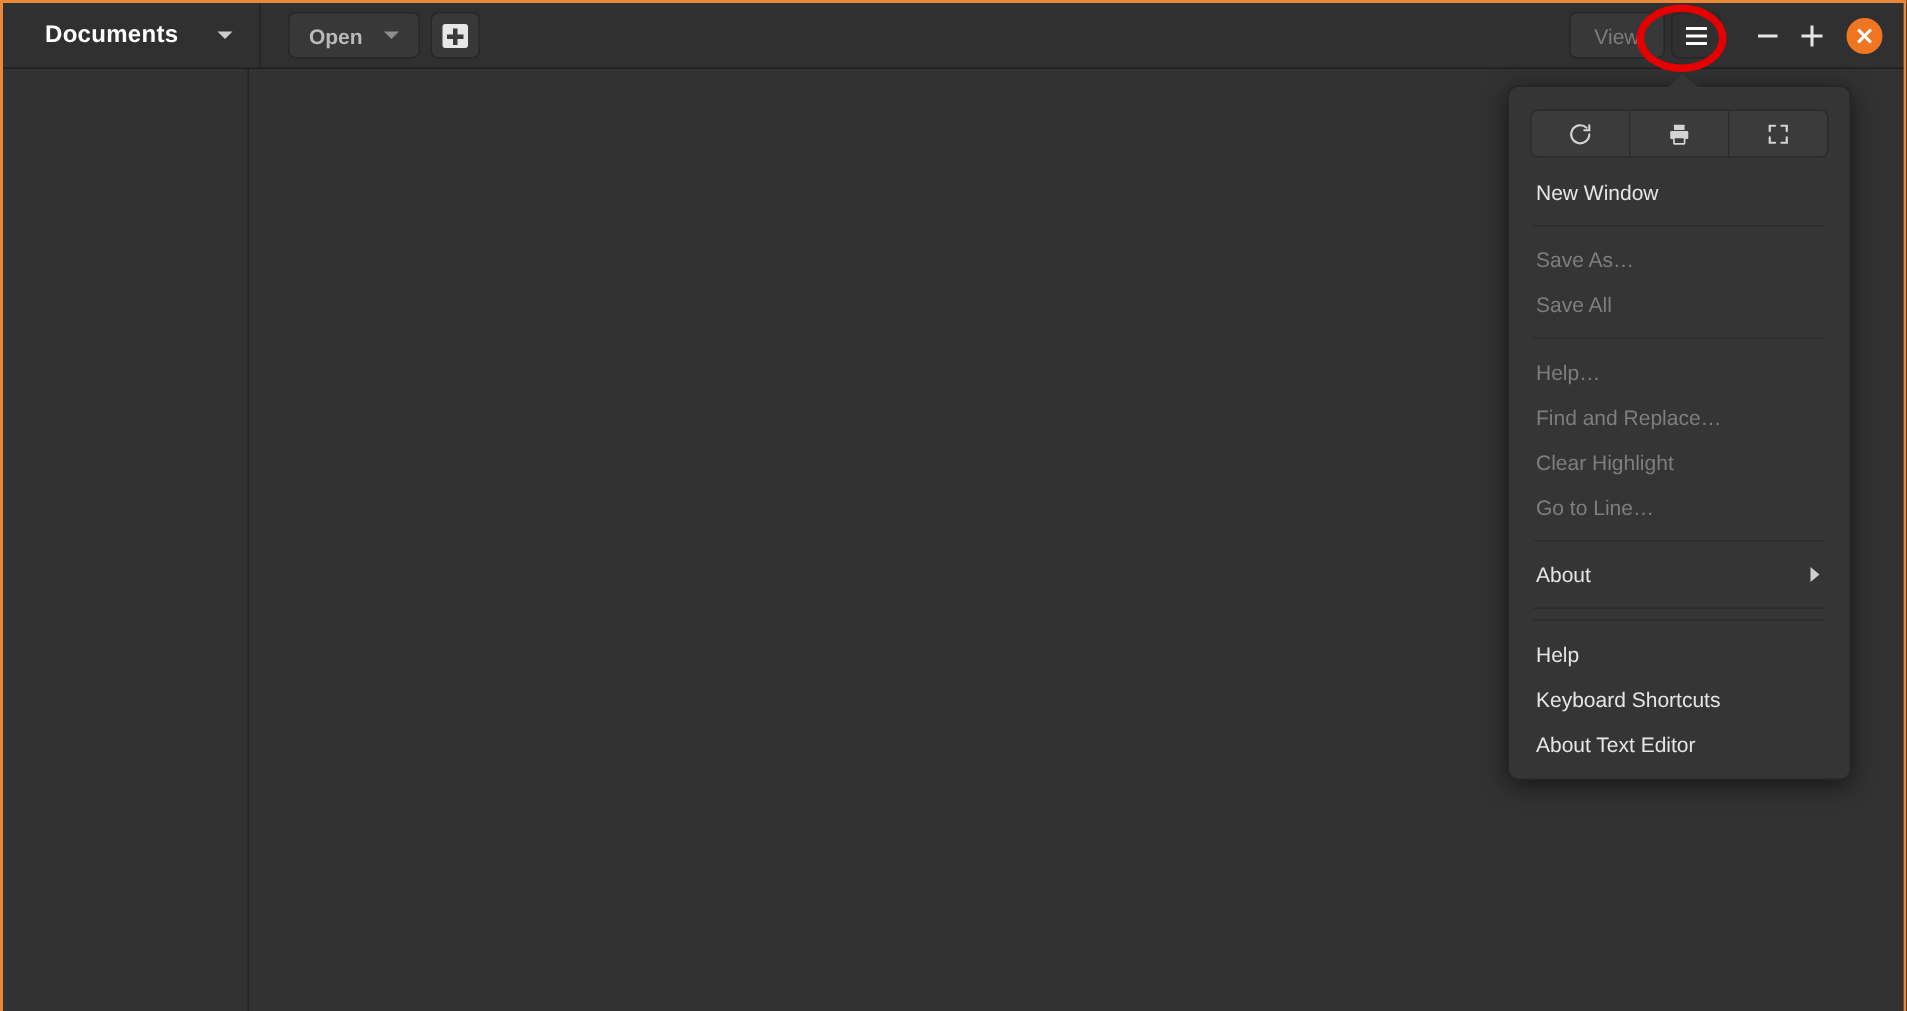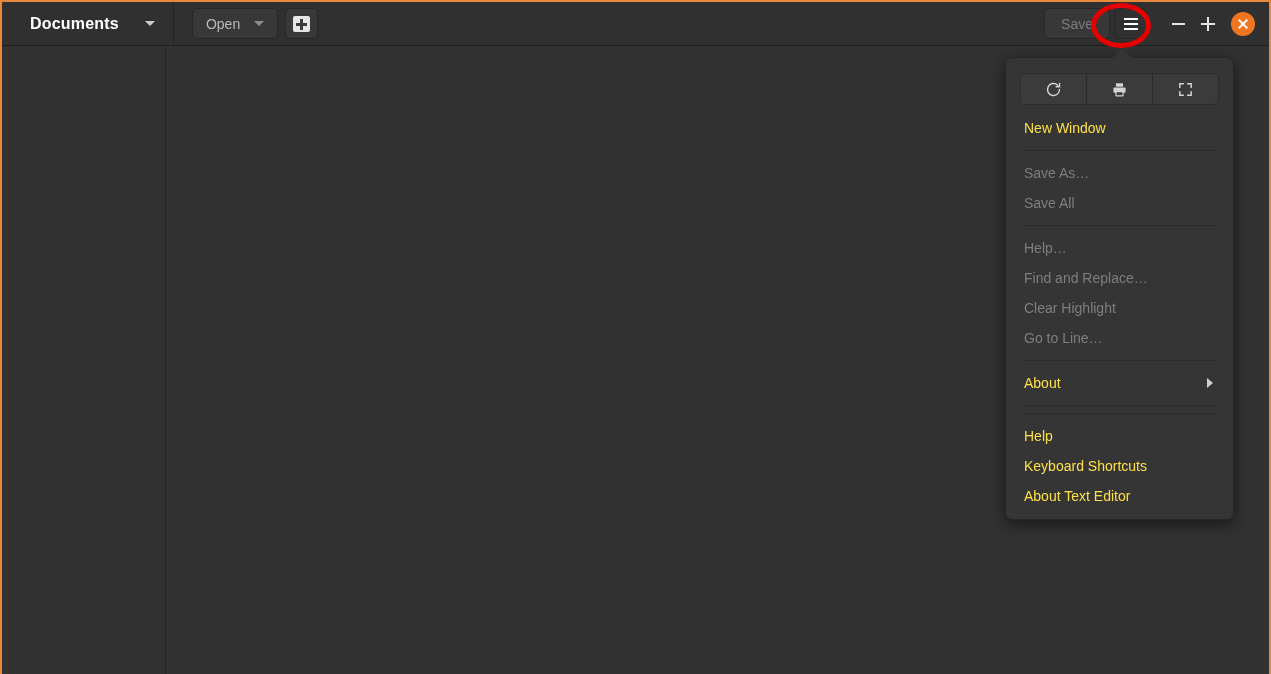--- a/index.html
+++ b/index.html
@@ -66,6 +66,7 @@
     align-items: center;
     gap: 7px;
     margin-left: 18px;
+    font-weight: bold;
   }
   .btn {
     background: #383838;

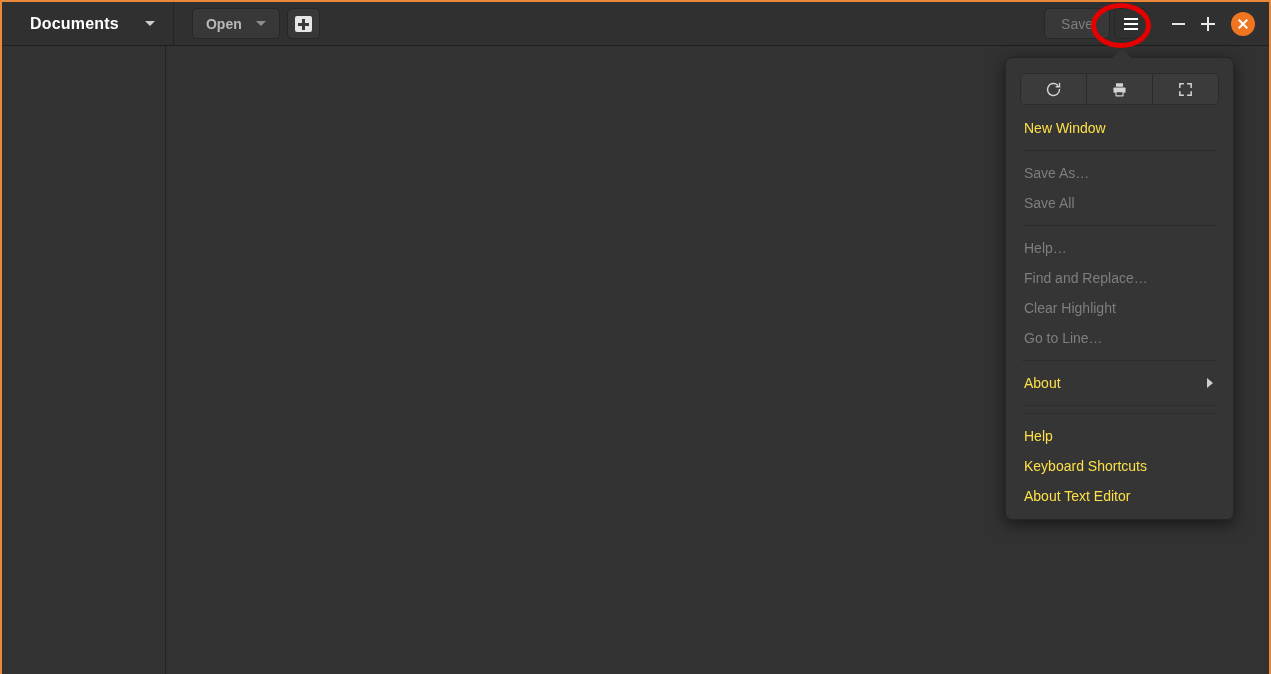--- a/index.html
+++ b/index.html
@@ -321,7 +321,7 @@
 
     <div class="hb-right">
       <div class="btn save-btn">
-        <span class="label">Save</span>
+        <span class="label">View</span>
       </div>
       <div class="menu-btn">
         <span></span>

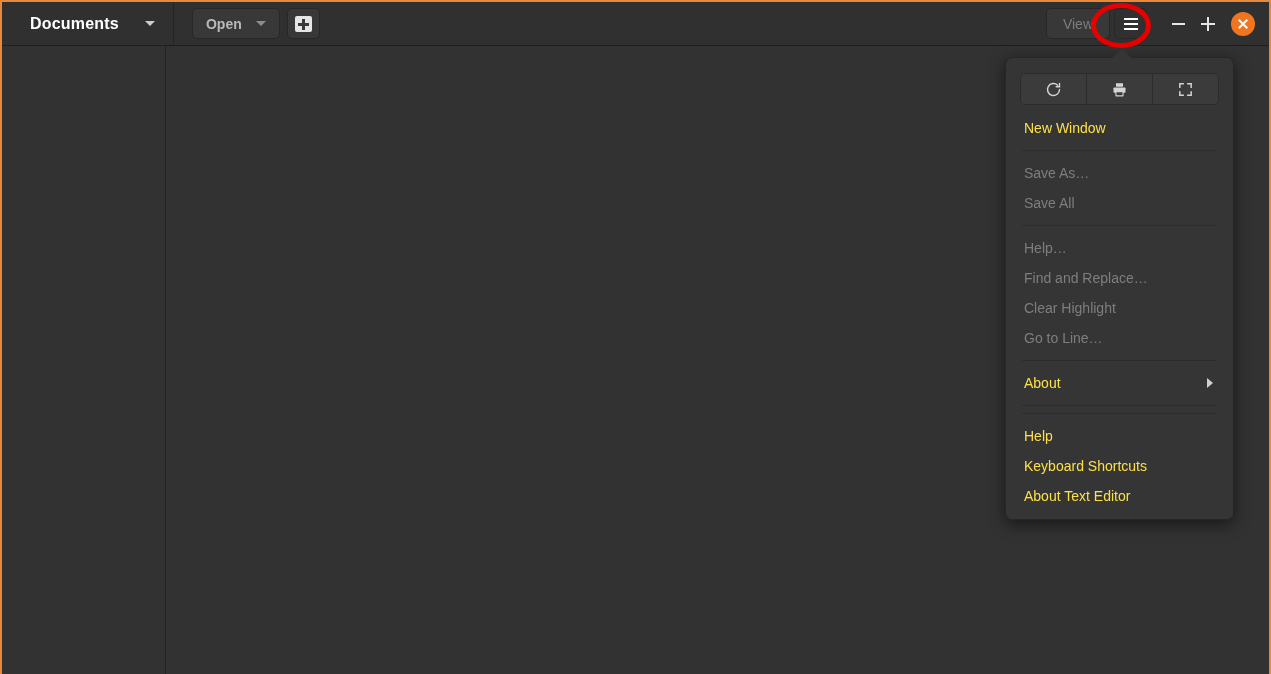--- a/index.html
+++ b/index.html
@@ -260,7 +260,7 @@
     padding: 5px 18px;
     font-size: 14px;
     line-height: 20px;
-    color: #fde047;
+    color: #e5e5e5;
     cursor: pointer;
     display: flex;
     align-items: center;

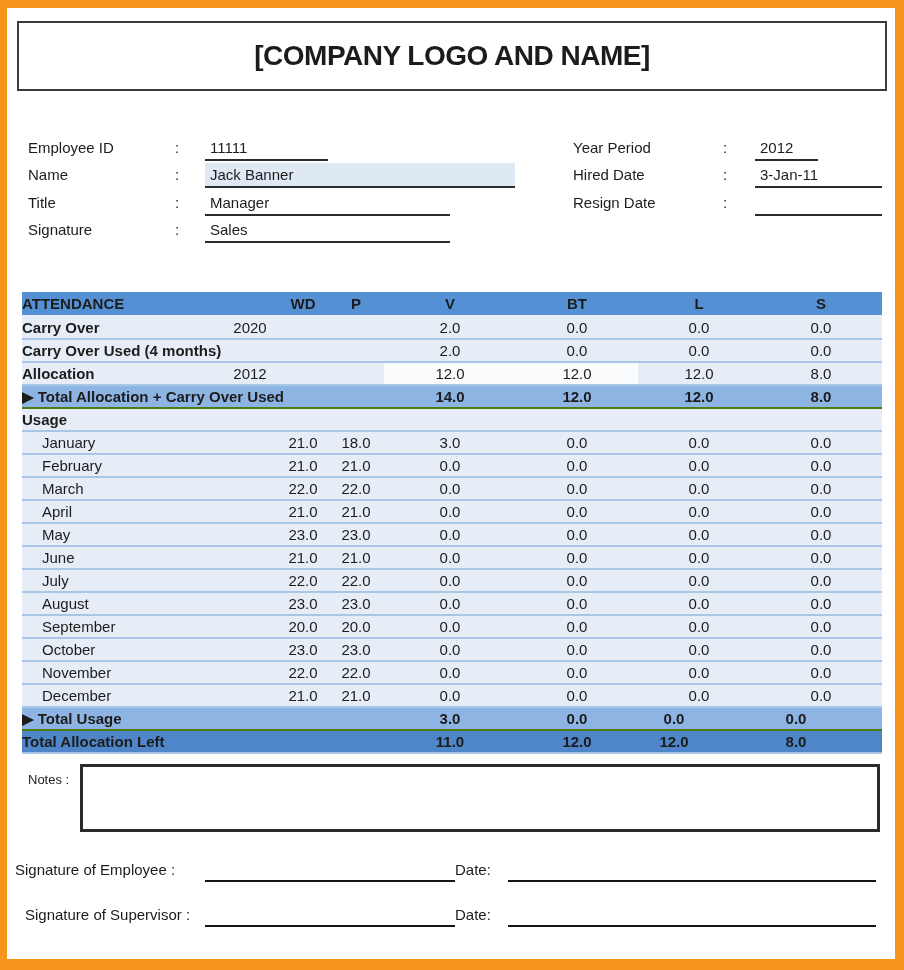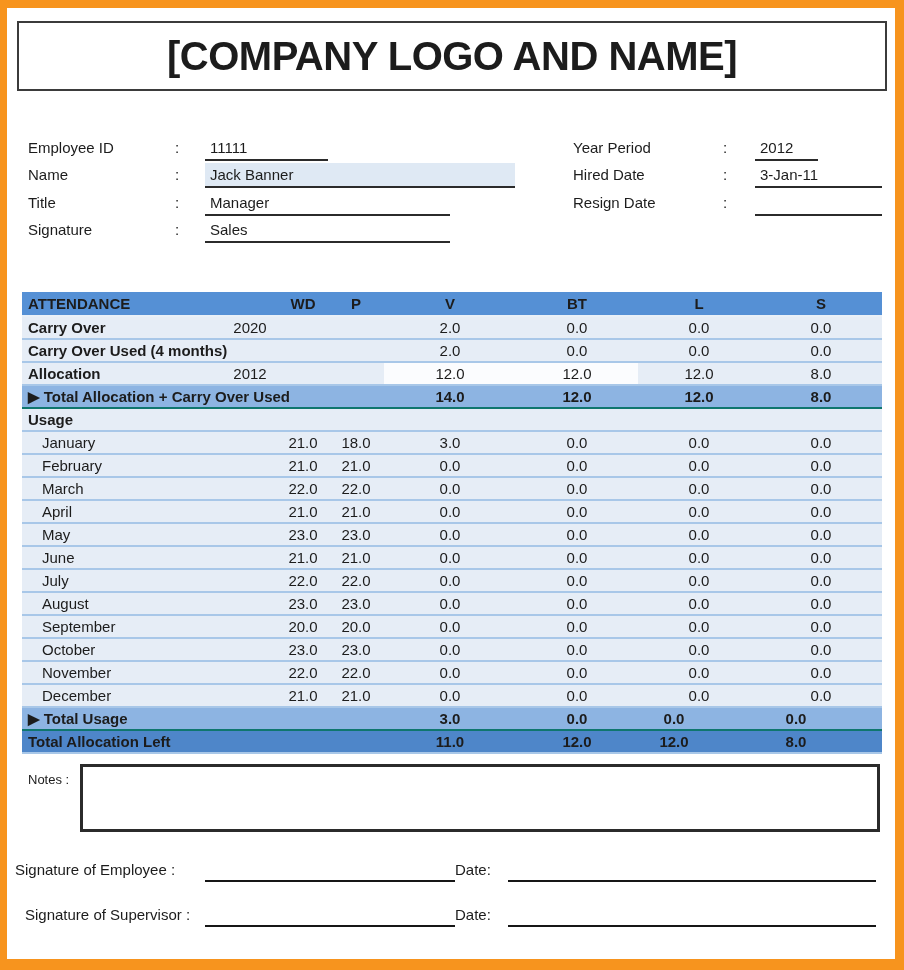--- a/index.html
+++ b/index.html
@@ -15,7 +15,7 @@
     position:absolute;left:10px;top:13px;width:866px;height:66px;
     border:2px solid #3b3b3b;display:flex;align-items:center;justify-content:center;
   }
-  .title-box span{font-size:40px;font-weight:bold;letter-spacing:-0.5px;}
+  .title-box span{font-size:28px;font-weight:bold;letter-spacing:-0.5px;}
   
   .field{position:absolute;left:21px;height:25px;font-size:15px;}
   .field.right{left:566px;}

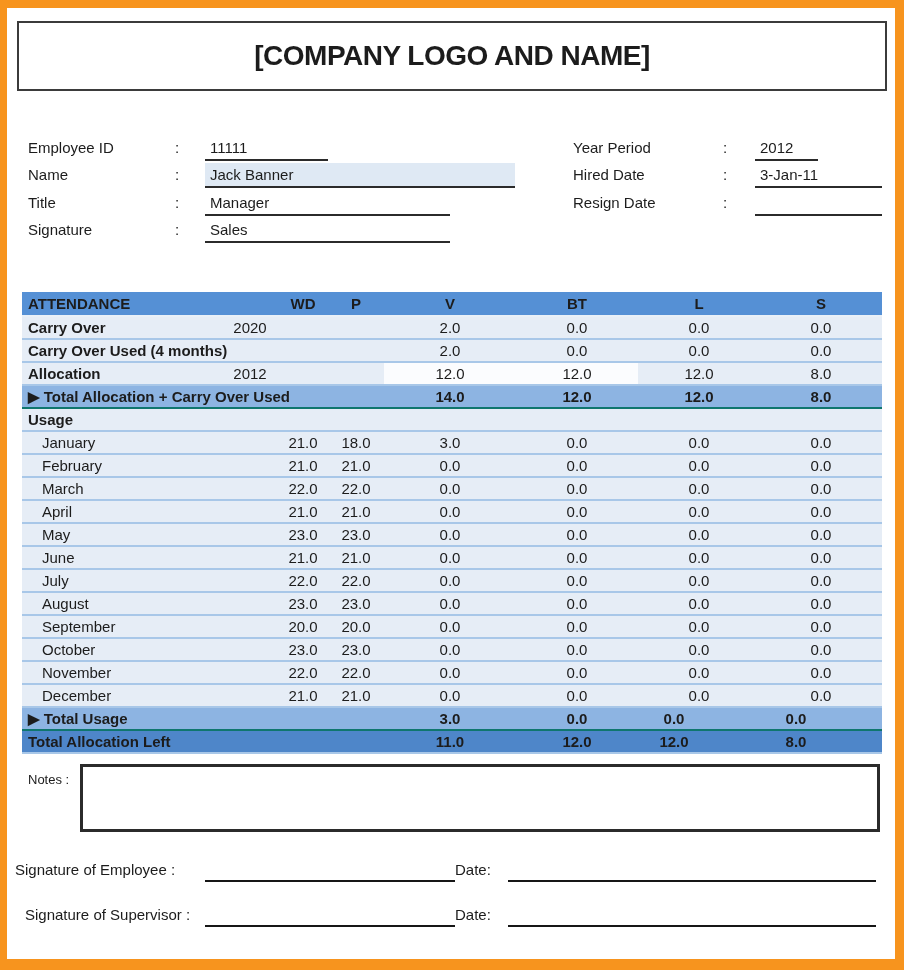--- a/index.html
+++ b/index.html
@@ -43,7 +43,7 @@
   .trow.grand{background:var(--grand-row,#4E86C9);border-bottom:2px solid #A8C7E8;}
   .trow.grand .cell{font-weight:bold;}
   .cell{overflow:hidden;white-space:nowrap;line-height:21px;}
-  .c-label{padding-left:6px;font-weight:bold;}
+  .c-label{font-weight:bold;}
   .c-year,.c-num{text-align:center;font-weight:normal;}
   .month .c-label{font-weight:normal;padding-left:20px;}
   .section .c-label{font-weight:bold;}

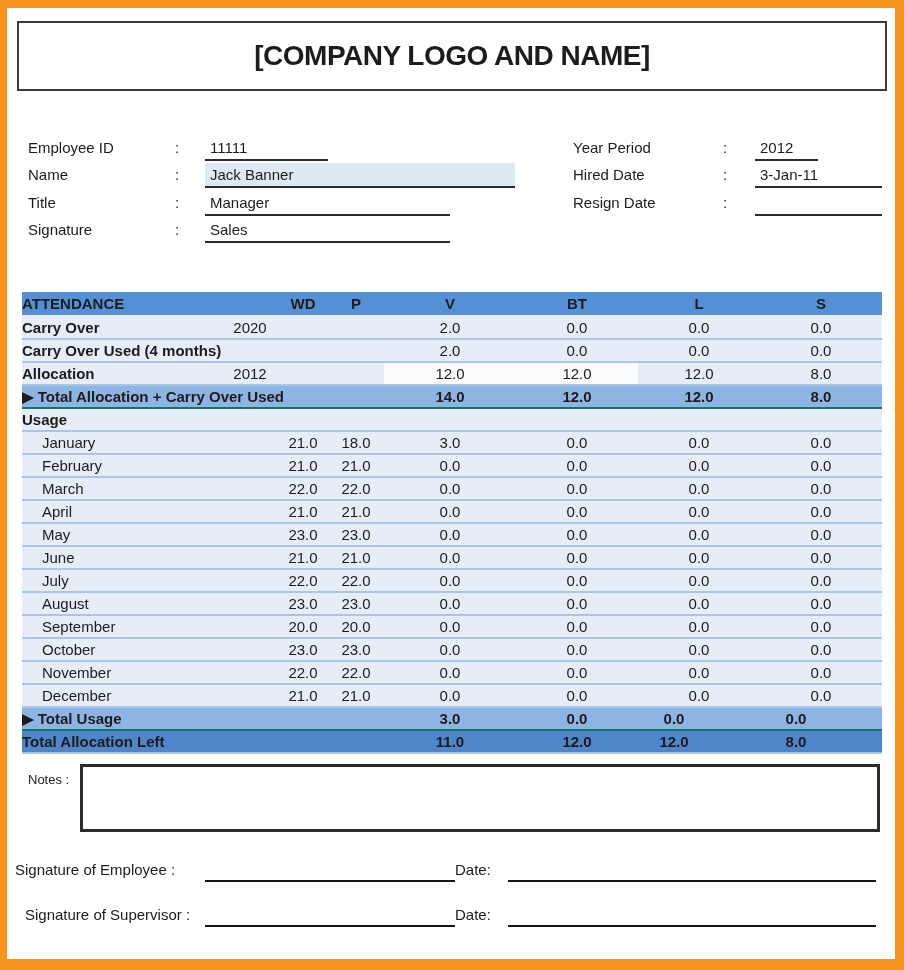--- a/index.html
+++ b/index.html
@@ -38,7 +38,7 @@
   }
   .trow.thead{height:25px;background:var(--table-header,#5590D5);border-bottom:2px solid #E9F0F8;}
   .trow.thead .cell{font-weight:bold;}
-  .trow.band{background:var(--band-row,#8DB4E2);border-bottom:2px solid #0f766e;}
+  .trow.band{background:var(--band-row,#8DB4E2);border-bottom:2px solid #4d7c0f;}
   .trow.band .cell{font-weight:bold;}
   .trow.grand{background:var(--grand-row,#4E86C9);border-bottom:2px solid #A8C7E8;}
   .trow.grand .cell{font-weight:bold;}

::::::

Retype the data above exactly, dropping every picture.

--- a/index.html
+++ b/index.html
@@ -66,6 +66,7 @@
     align-items: center;
     gap: 7px;
     margin-left: 18px;
+    font-weight: bold;
   }
   .btn {
     background: #383838;

--- a/index.html
+++ b/index.html
@@ -321,7 +321,7 @@
 
     <div class="hb-right">
       <div class="btn save-btn">
-        <span class="label">Save</span>
+        <span class="label">View</span>
       </div>
       <div class="menu-btn">
         <span></span>

--- a/index.html
+++ b/index.html
@@ -260,7 +260,7 @@
     padding: 5px 18px;
     font-size: 14px;
     line-height: 20px;
-    color: #fde047;
+    color: #e5e5e5;
     cursor: pointer;
     display: flex;
     align-items: center;

--- a/index.html
+++ b/index.html
@@ -15,7 +15,7 @@
     position:absolute;left:10px;top:13px;width:866px;height:66px;
     border:2px solid #3b3b3b;display:flex;align-items:center;justify-content:center;
   }
-  .title-box span{font-size:40px;font-weight:bold;letter-spacing:-0.5px;}
+  .title-box span{font-size:28px;font-weight:bold;letter-spacing:-0.5px;}
   
   .field{position:absolute;left:21px;height:25px;font-size:15px;}
   .field.right{left:566px;}

--- a/index.html
+++ b/index.html
@@ -43,7 +43,7 @@
   .trow.grand{background:var(--grand-row,#4E86C9);border-bottom:2px solid #A8C7E8;}
   .trow.grand .cell{font-weight:bold;}
   .cell{overflow:hidden;white-space:nowrap;line-height:21px;}
-  .c-label{padding-left:6px;font-weight:bold;}
+  .c-label{font-weight:bold;}
   .c-year,.c-num{text-align:center;font-weight:normal;}
   .month .c-label{font-weight:normal;padding-left:20px;}
   .section .c-label{font-weight:bold;}

--- a/index.html
+++ b/index.html
@@ -38,7 +38,7 @@
   }
   .trow.thead{height:25px;background:var(--table-header,#5590D5);border-bottom:2px solid #E9F0F8;}
   .trow.thead .cell{font-weight:bold;}
-  .trow.band{background:var(--band-row,#8DB4E2);border-bottom:2px solid #0f766e;}
+  .trow.band{background:var(--band-row,#8DB4E2);border-bottom:2px solid #4d7c0f;}
   .trow.band .cell{font-weight:bold;}
   .trow.grand{background:var(--grand-row,#4E86C9);border-bottom:2px solid #A8C7E8;}
   .trow.grand .cell{font-weight:bold;}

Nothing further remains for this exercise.